Moose Jaw, Saskatchewan is a hot-bed for up-and-coming hockey players, but it’s also a proving ground for Canada’s Lords Kitchner. Members Garrett DeLaurier, Andrew Fyvie, Drake Mark and Brett McKay formed Lords Kitchner in 2009, taking the band’s name from a 1960s clothing boutique in London whose customers included The Beatles. The title song of Lords’ debut EP “Brail” begins, “Needle deep, she’s sinking in her teeth like a bat on a bone/Pin-striped, black-and-white bow tie, a lonely Marlboro.”

When you visit Moosejaw Mountaineering’s Web site, you can learn great life lessons – or not. “Six out of fourteen tooth fairies give 41% more cash if you lose a tooth while in a tent or sleeping bag. That actually might not be true at all.” What is true is that the outdoor retailer – six stores in Michigan, one in Chicago, and an online presence -- takes its customers seriously but not itself. The Moosejaw representative who chats with you online might be named “Foxxy Cleopatra” or “Dr. Murph.” You might find savings of up to 70 percent off “on stuff that didn’t sell as 20% off.” Moosejaw’s motto is “Love the Madness.” We do.

Thirty years of working in Manhattan as a Newsweek executive was enough for Maine native Tom Manning. In 2008, he turned the page on one career and embarked on a wholly new one as owner of the reopened Miss Portland Diner in Portland, Maine. Built in 1949 by the Worcester Lunch Car Co., the Miss Portland, according to the diner’s Web site, made a cameo appearance in the 1993 movie “Man Without a Face,” which marked Mel Gibson’s directorial debut and was filmed in Maine.

Reading was first. Before the likes of Jamie Quick, George Parros and Scott Parse made it to the National Hockey League, they were members of the Reading Royals hockey club. The Royals play in the ECHL, just two rungs from the NHL, so the brand of hockey is quite good. The Royals also represent fun, affordable family entertainment, including many opportunities to interact with players.

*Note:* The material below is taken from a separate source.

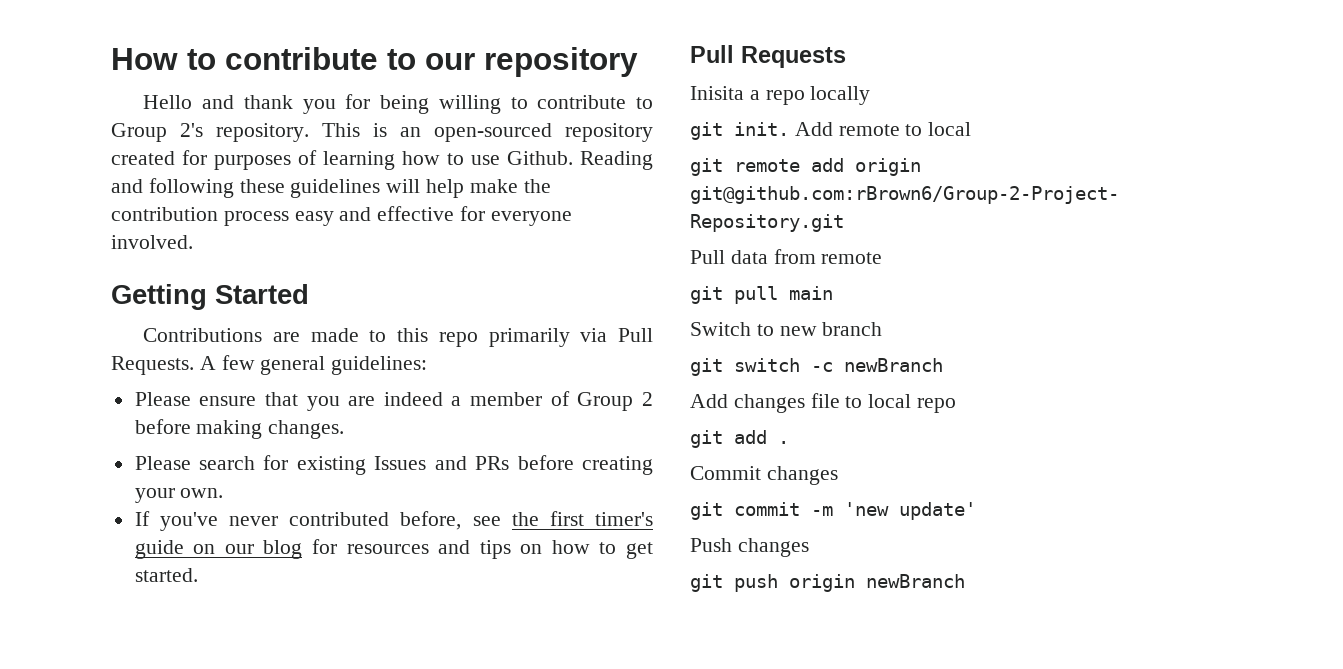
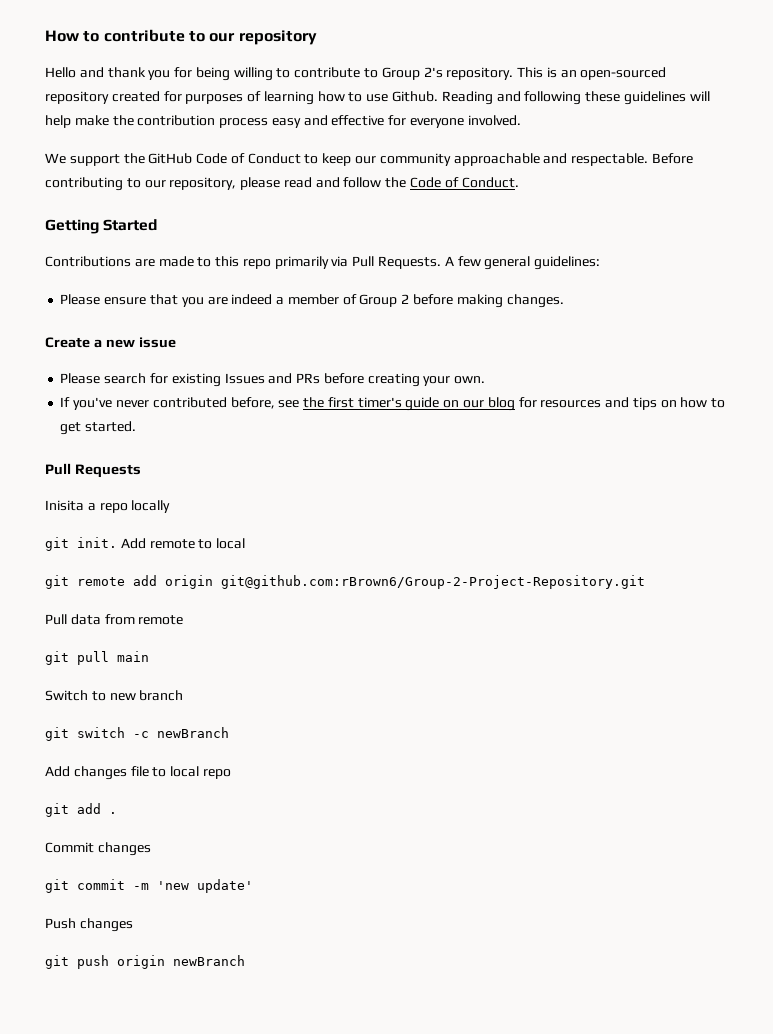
(193, 242) none -> [45,153,693,166] [45,177,519,191] // We support the GitHub Code of Conduct to keep our community approachable and respectable. Before contributing to our repository, please read and follow the Code of Conduct.
(345, 429) none -> [45,337,176,348] // Create a new issue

Someone thought so much of Ralph Slate that they started a petition to get him into the Hockey Hall of Fame. Slate never played the game, at least not on a level that would earn him a mention in his creation, the Internet Hockey Database. But his contributions to the sport are legion – and ever-expanding. The database includes statistics for thousands of players, from Antii Aalto to Andrei Zyuzin, as well as teams and leagues from the past to the present. It also boasts an inventory of team logos, including the greatest one of all time.
What Slate is to hockey fans, Mike Andrews is to members of Red Sox Nation. He created SoxProspects.com in 2003, giving diehard Red Sox fans access to profiles and statistics about players toiling in Lowell and Greenville, Portland and Pawtucket with the hope of following Kevin Youkilis, Jonathan Papelbon and Dustin Pedroia to Fenway Park.

You can take the boy out of Maine, but the boy can't find anything outside of the Pine Tree State quite like a Sam's Italian sandwich. It's not complicated: salami, white American cheese, green pepper, onions, pickles, tomatoes and light oil. A Vacationland institution, right up there with L.L. Bean, the Portland Sea Dogs and Ed Muskie.